Trigo apartó a Sorgo de un empujón.

—Una semidiosa lista —dijo—. Has intentado engañarnos para que te contáramos secretos. No, nunca encontrarás la guarida de Alcioneo.

—Ya sé dónde está —replicó ella con falsa seguridad—. Está en la isla de Resurrection Bay.

—¡Ja! —dijo Trigo en tono burlón—. Ese sitio se hundió bajo las olas hace mucho tiempo. ¡Deberías saberlo! Gaia te odia por eso. Cuando frustraste sus planes, se vio obligada a volver a dormir durante décadas y décadas. Alcioneo no pudo renacer hasta la época oscura.

—Los noventa —convino Cebada—. ¡Horribles! ¡Horribles!

—Sí —dijo Trigo—. Y nuestra señora sigue durmiendo. Alcioneo se vio obligado a esperar el momento propicio en el norte, aguardando, planeando. Gaia empieza ahora a despertar. ¡Pero se acuerda de ti, y su hijo también!

Sorgo se carcajeó de regocijo.

—Nunca encontrarás la cárcel de Tánatos. Toda Alaska es el hogar del gigante. ¡Podría tener encerrada a la Muerte en cualquier parte! Te llevaría años encontrarlo, y tu pobre campamento solo dispone de días. Más vale que te rindas. Te daremos cereales. Muchos cereales.

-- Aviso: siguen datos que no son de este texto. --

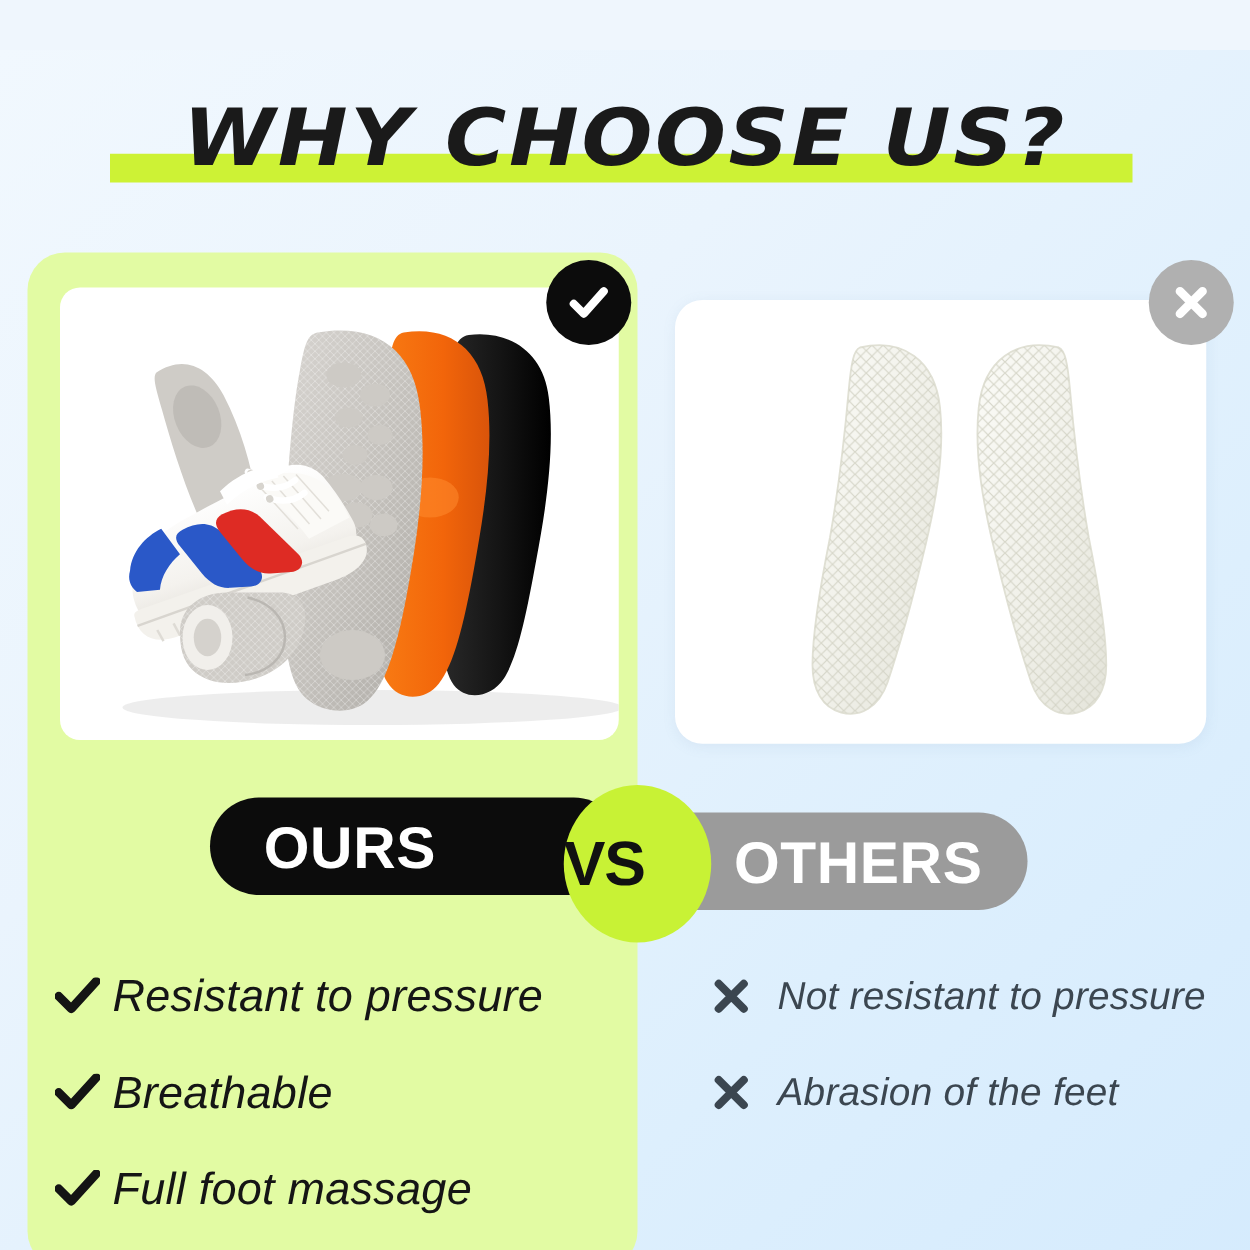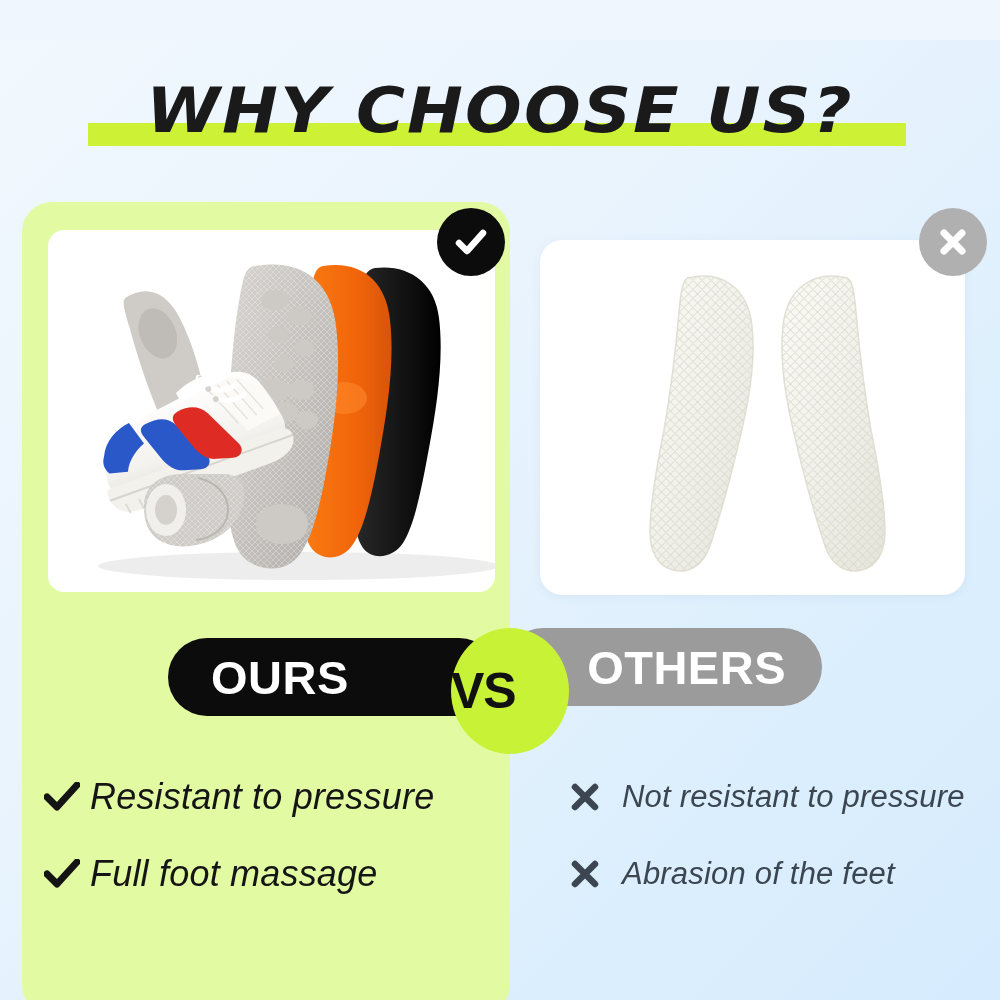"OTHERS" .pill.others { top: 0 -> 22px }
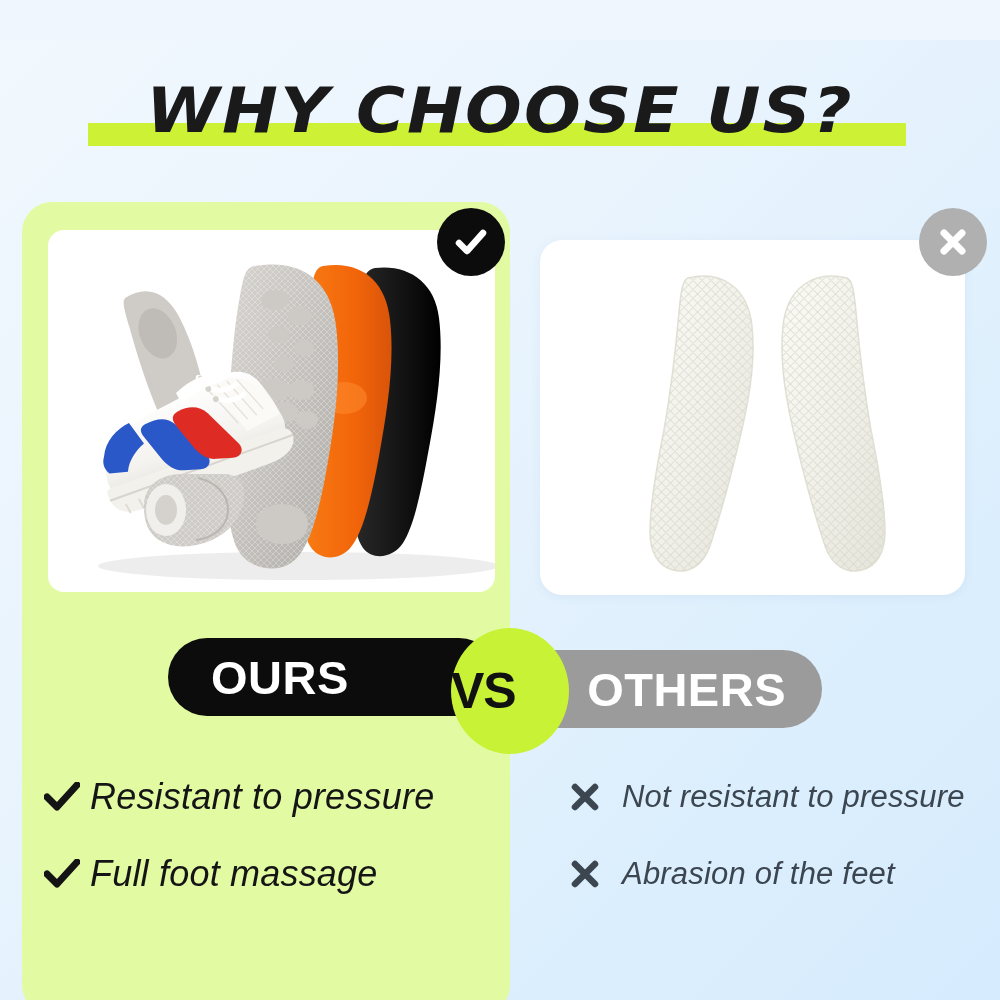"Breathable" div.feature-row { html: none -> <div> <span> <svg> <path></path> </svg> </span> <span>Breathable</span> </div> }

Hazel notó que la espada le pesaba. Había temido volver a Alaska, pero al menos pensaba que tenía cierta idea de dónde empezar a buscar a Tánatos. Había supuesto que la isla donde había muerto no había sido totalmente destruida, o que posiblemente había surgido de nuevo cuando Alcioneo había despertado. Había albergado la esperanza de que su base estuviera allí. Pero si la isla había desaparecido de verdad, no tenía ni idea de dónde buscar al gigante. Alaska era enorme. Podría registrar el territorio durante décadas sin dar con él.

—Sí —dijo Trigo, percibiendo su angustia—. Ríndete.

Hazel cogió su spatha.

—¡Jamás! —Levantó de nuevo la voz, con la esperanza de que sus amigos la oyeran de alguna forma—. Si tengo que destruiros a todos, lo haré. ¡Soy la hija de Plutón!

Los karpoi avanzaron. Se agarraron a la roca siseando, como si se estuvieran abrasando, pero empezaron a trepar.

—Vas a morir —prometió Trigo, rechinando los dientes—. ¡Sufrirás la ira de los cereales!

De repente sonó un silbido. El gruñido de Trigo se congeló en su rostro. Miró la flecha dorada que acababa de perforarle el pecho. A continuación se deshizo en pedazos de galletas de cereales.